Expansion des faiblesses sur le glacis des palabres Les lames de jade sur des planètes oubliées et cristallisées Les singes mélodieux entrent dans l’Histoire par des soupiraux défoncés dans les murailles Rumeur des ports de combat quand les marins tanguent Allant grand-erre de Strasbourg à Recouvrance Les croiseurs du passé hantent encore ma base marine Brest des nuages Brest des ponts Brest des canonnades Brest suspendu La salaison du poisson se fait toujours dans les courants d’air frais Au tournant des bordels grillagés où les poules caquètent pour deux balles La modernité aura beau nous mordre le bulbe rachidien Le passé aura toujours le goût du vrai dans les entrailles de nos songes Etoiles immenses et feuilles à la volée sur les falaises de gypse Larmes de sirènes échevelées fouettées jusqu’au sang par des barbares drogués à l’estime Catalepsie voulue par les bêtes vouées au mal Le néant est un astre fou lancé à toute allure vers ton corps de déesse Et ton sexe de louve abrutie par la musique Vibration des cordes à pendre des sourds Tu iras là où je te maudis le plus Je t’aimerai de loin ma muse Afin que les livres s’embrasent d’eux-mêmes pour que renaisse le sens Je quitterai la maison d’arrêt sur images et ses rets sémantiques Pour me jeter dans l’ailleurs profond A la vitesse d’un fou dans la tempête d’équinoxe Explosion de sèmes ! Eruption d’images ! Les étraves enflées de trirèmes poétiques Emplissent la pensée d’une inouïe conception La magie du verbe rend l’univers lisible On peut le raconter en quelques gestes nobles Avec des neurones plumes et des sabres pinceaux La violoniste nue engagée dans son dire L’archet tendu d’amour et le sein gonflé du lait verbal Promet la révélation
Des fleurs aussi surgiront dans nos antres Et les formes éclatantes de muette lumière diront L’exhortation des niais à devenir pensants L’extirpation du lucre au fond des darses noires L’exfiltration des cœurs purs vers les îles L’exaltation des masses L’exultation des muses L’extase enfin
Pour rien
Mugissement du navire Cris des promontoires Vent fort mer grosse Et les mots au grand large Comme des nuées d’albatros
Poème extrait de «Horizons intérieurs», éditions Sémaphore, 2023
Sur l’auteur
Jean-Jacques Brouard est né en 1952 en Bretagne.

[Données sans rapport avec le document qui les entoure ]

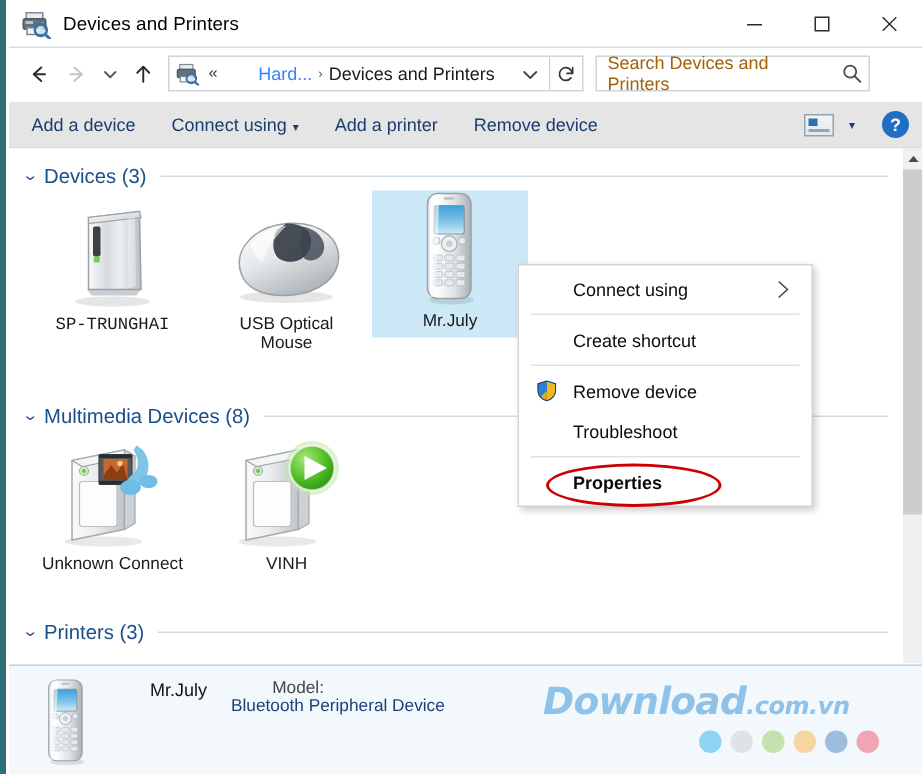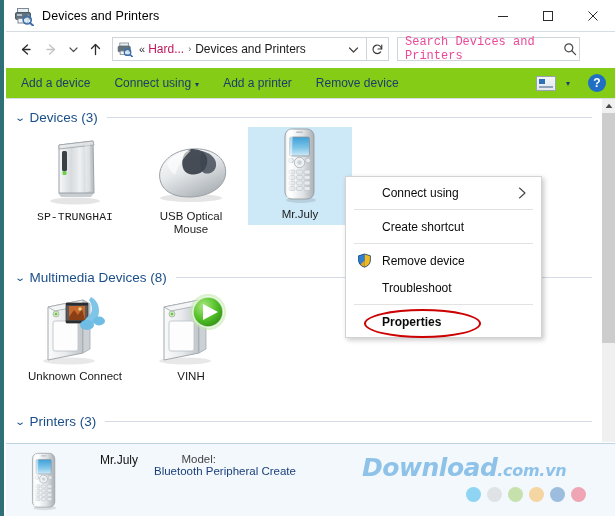--- a/index.html
+++ b/index.html
@@ -113,7 +113,7 @@
   .crumb-sep-dbl {
     font-size: 11px; color: #333; margin: 0 3px;
   }
-  .crumb-hard { font-size: 12px; color: #be185d; }
+  .crumb-hard { font-size: 12px; color: #3b82f6; margin-left: 24px; }
   .crumb-chev { font-size: 9px; color: #555; margin: 0 4px; }
   .crumb-current { font-size: 12px; color: #1a1a1a; }
   .crumb-dd {

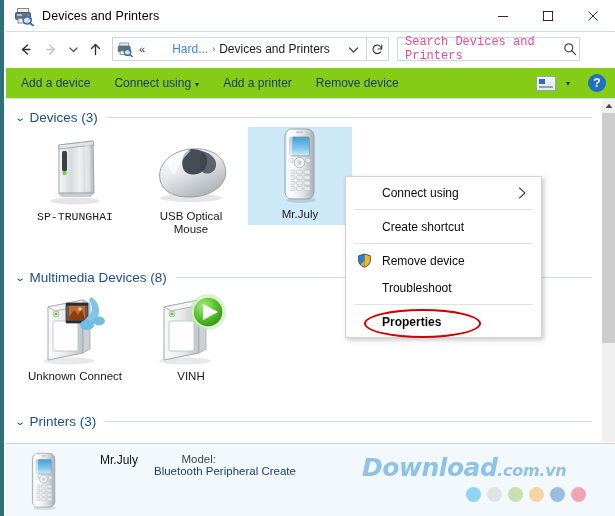--- a/index.html
+++ b/index.html
@@ -140,10 +140,9 @@
     box-sizing: border-box;
   }
   .search-ph {
-    font-size: 12px; color: #ec4899;
+    font-size: 12px; color: #a16207;
     margin-left: 7px;
     flex: 1 1 auto;
-    font-family: Liberation Mono, monospace;
   }
   .search-icon-wrap {
     width: 22px; display: flex; align-items: center; justify-content: center;

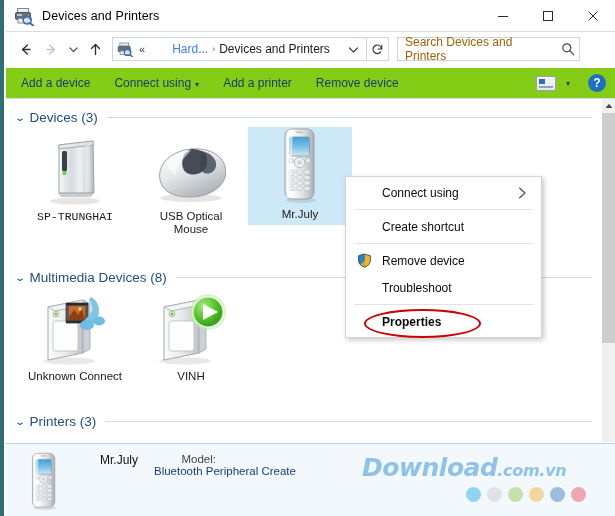--- a/index.html
+++ b/index.html
@@ -153,7 +153,7 @@
     position: absolute;
     left: 6px; top: 68px;
     width: 609px; height: 30px;
-    background: #84cc16;
+    background: #e5e5e5;
     display: flex;
     align-items: center;
     justify-content: flex-end;

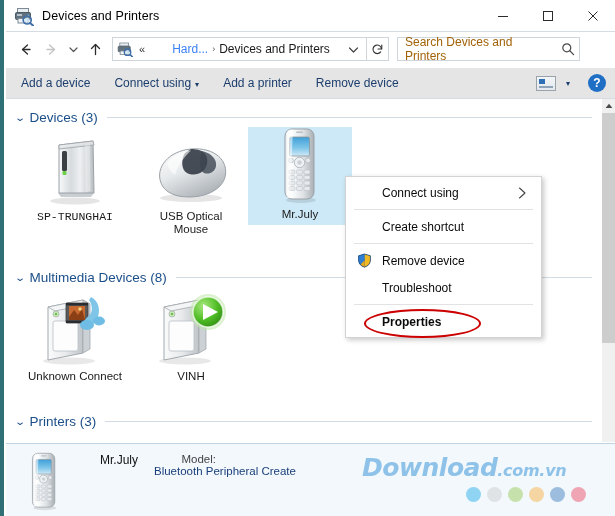--- a/index.html
+++ b/index.html
@@ -797,7 +797,7 @@
     <div class="details-rows">
       <div class="det-row">
         <span class="det-key">Model:</span>
-        <span class="det-val">Bluetooth Peripheral Create</span>
+        <span class="det-val">Bluetooth Peripheral Device</span>
       </div>
     </div>
   </div>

Après des études de lettres, il a été barman, routard, gardien de phare, banquier… Passionné de littérature, il est devenu professeur de lettres et de lexicologie, traducteur, conférencier et homme de théâtre. Artisan de l’écriture, il est l’auteur de plusieurs recueils poétiques : Bout du monde, Extases, Fulgurances, Visions, Horizons intérieurs (éditions Sémaphore 2023) Voyage en Anthropie (à paraître aux éditions Tarmac), Ressacsde la mer obscure, Griffures du néant, Souffles) et un essai sur Blaise Cendrars, Braises ardentes sous la cendre (à paraître aux éditions Sémaphore). Il a publié dans des revues (La Vie Multiple, La Piraña , Décharge, Instinct Nomade…). Il a aussi écrit des romans (Sine qua non, La Passante,Chimères, Hôtel du Ponant,Anamorphose…), des nouvelles (Fatale, Récits corrosifs, Fonds abyssaux, Sortilèges…) et une pièce de théâtre, La Horsaine. Il est le fondateur et le co-animateur (avec le poète Miguel Angel Real) du blog poétique Oupoli.fr.